About this exercise:
Repeat, word for word and with nothing added, each line from the one containing "row Trident: none -> 450,000 | 190 | 192 | 4" to the final line of the data, keeping both ends. Pictures are not part of the copy.
_____
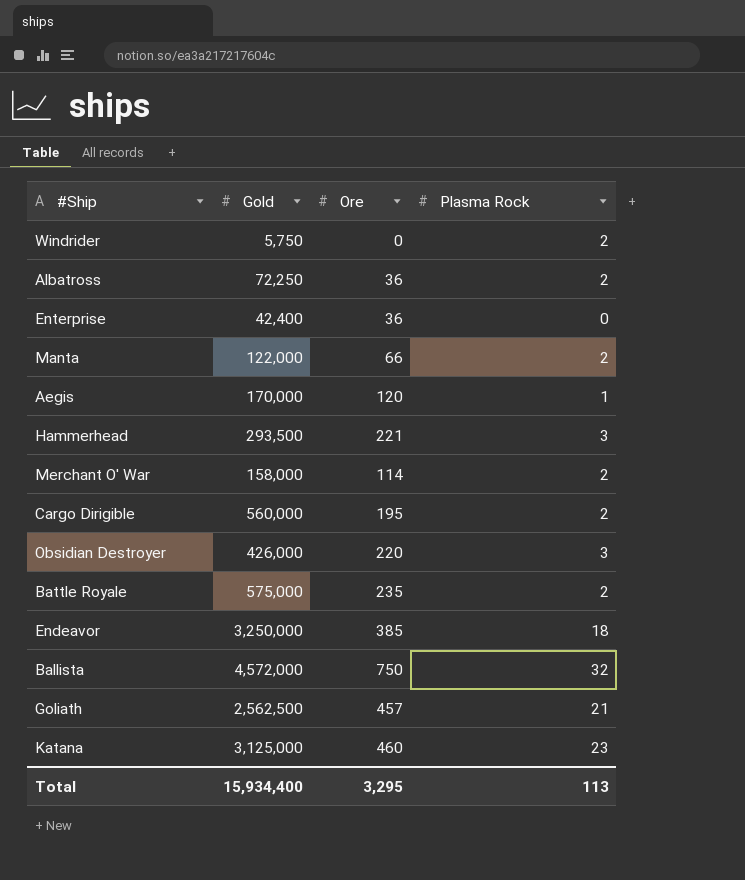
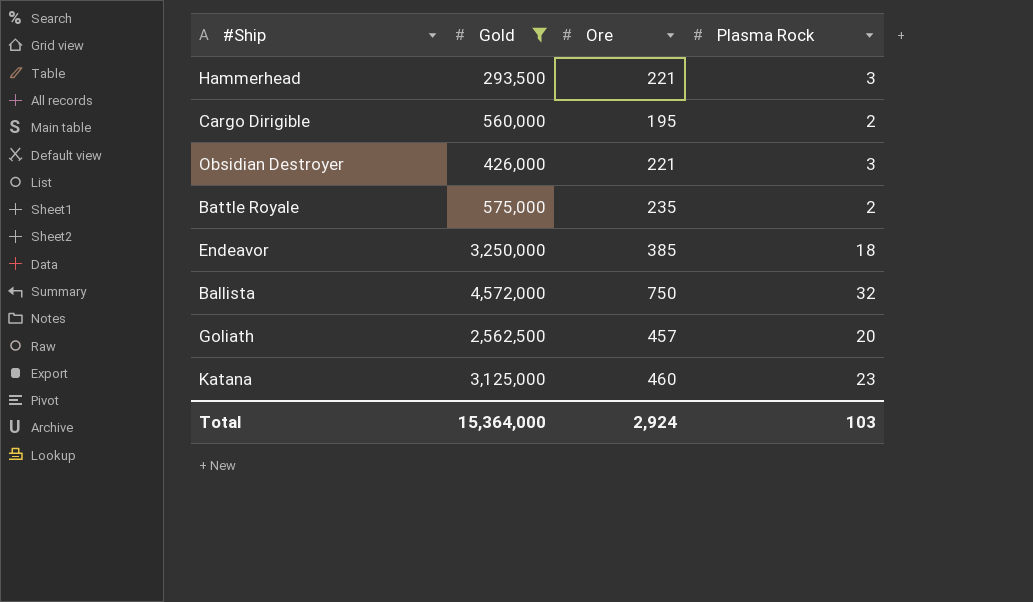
filter: none -> Gold >= 293,500
Obsidian Destroyer | Ore: 220 -> 221
Goliath | Plasma Rock: 21 -> 20
Total | Gold: 15,934,400 -> 15,364,000
Total | Ore: 3,295 -> 2,924
Total | Plasma Rock: 113 -> 103

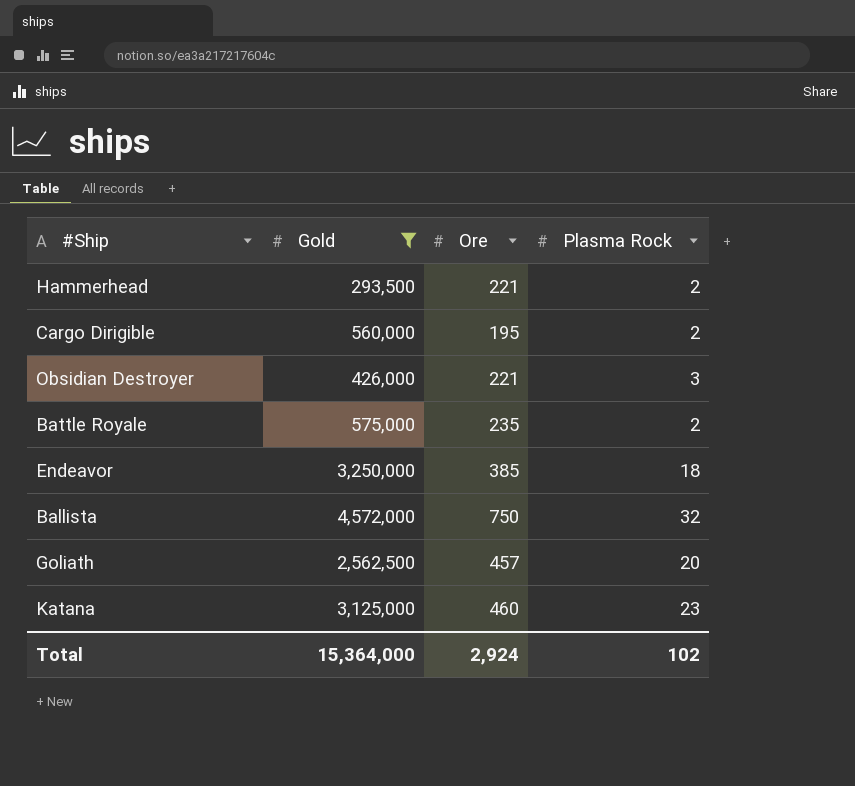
Hammerhead | Plasma Rock: 3 -> 2
Total | Plasma Rock: 103 -> 102

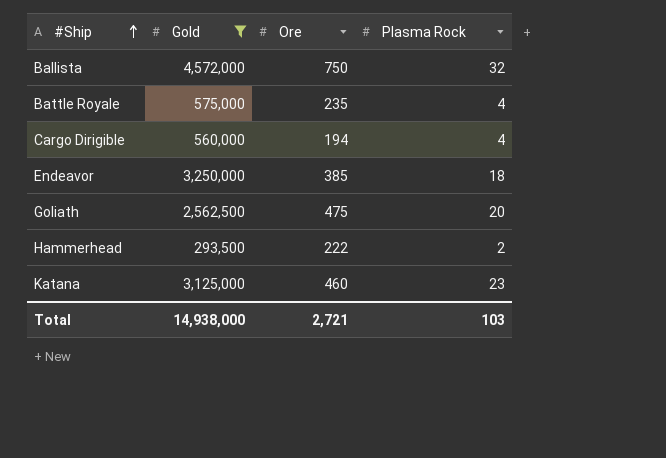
row order: none -> #Ship ascending
row Obsidian Destroyer: 426,000 | 221 | 3 -> none
Battle Royale | Plasma Rock: 2 -> 4
Cargo Dirigible | Ore: 195 -> 194
Cargo Dirigible | Plasma Rock: 2 -> 4
Goliath | Ore: 457 -> 475
Hammerhead | Ore: 221 -> 222
Total | Gold: 15,364,000 -> 14,938,000
Total | Ore: 2,924 -> 2,721
Total | Plasma Rock: 102 -> 103

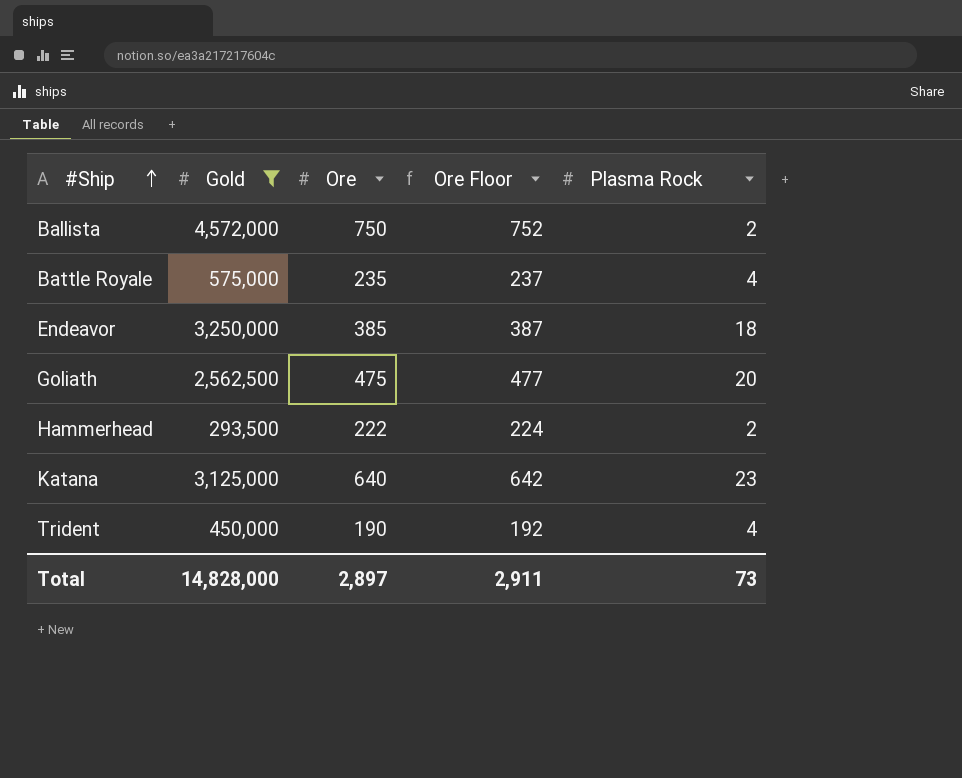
column Ore Floor | formula: none -> [Ore] + 2
row Cargo Dirigible: 560,000 | 194 | 4 -> none
Ballista | Plasma Rock: 32 -> 2
Katana | Ore: 460 -> 640
row Trident: none -> 450,000 | 190 | 192 | 4
Total | Gold: 14,938,000 -> 14,828,000
Total | Ore: 2,721 -> 2,897
Total | Plasma Rock: 103 -> 73

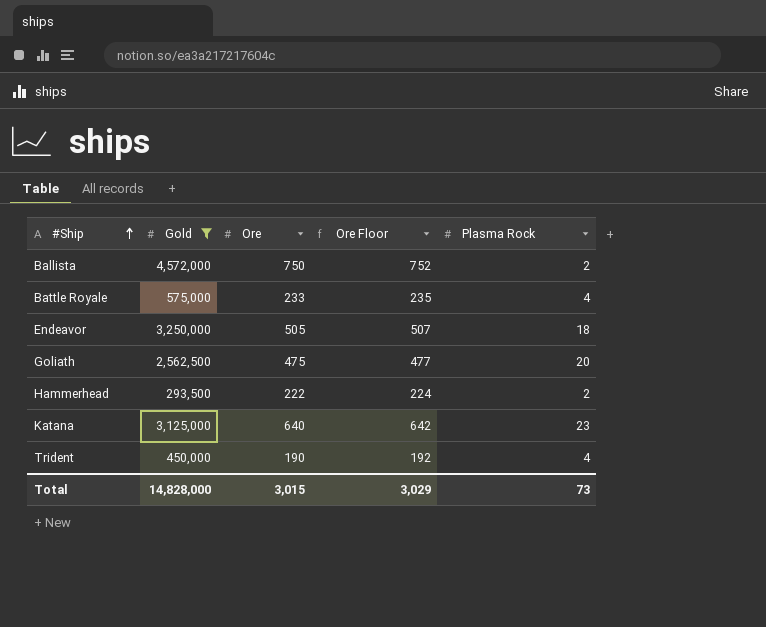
Battle Royale | Ore: 235 -> 233
Battle Royale | Ore Floor: 237 -> 235
Endeavor | Ore: 385 -> 505
Endeavor | Ore Floor: 387 -> 507
Total | Ore: 2,897 -> 3,015
Total | Ore Floor: 2,911 -> 3,029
_____
Answer below:
row Trident: none -> 450,000 | 190 | 192 | 4
Total | Gold: 14,938,000 -> 14,828,000
Total | Ore: 2,721 -> 2,897
Total | Plasma Rock: 103 -> 73

Battle Royale | Ore: 235 -> 233
Battle Royale | Ore Floor: 237 -> 235
Endeavor | Ore: 385 -> 505
Endeavor | Ore Floor: 387 -> 507
Total | Ore: 2,897 -> 3,015
Total | Ore Floor: 2,911 -> 3,029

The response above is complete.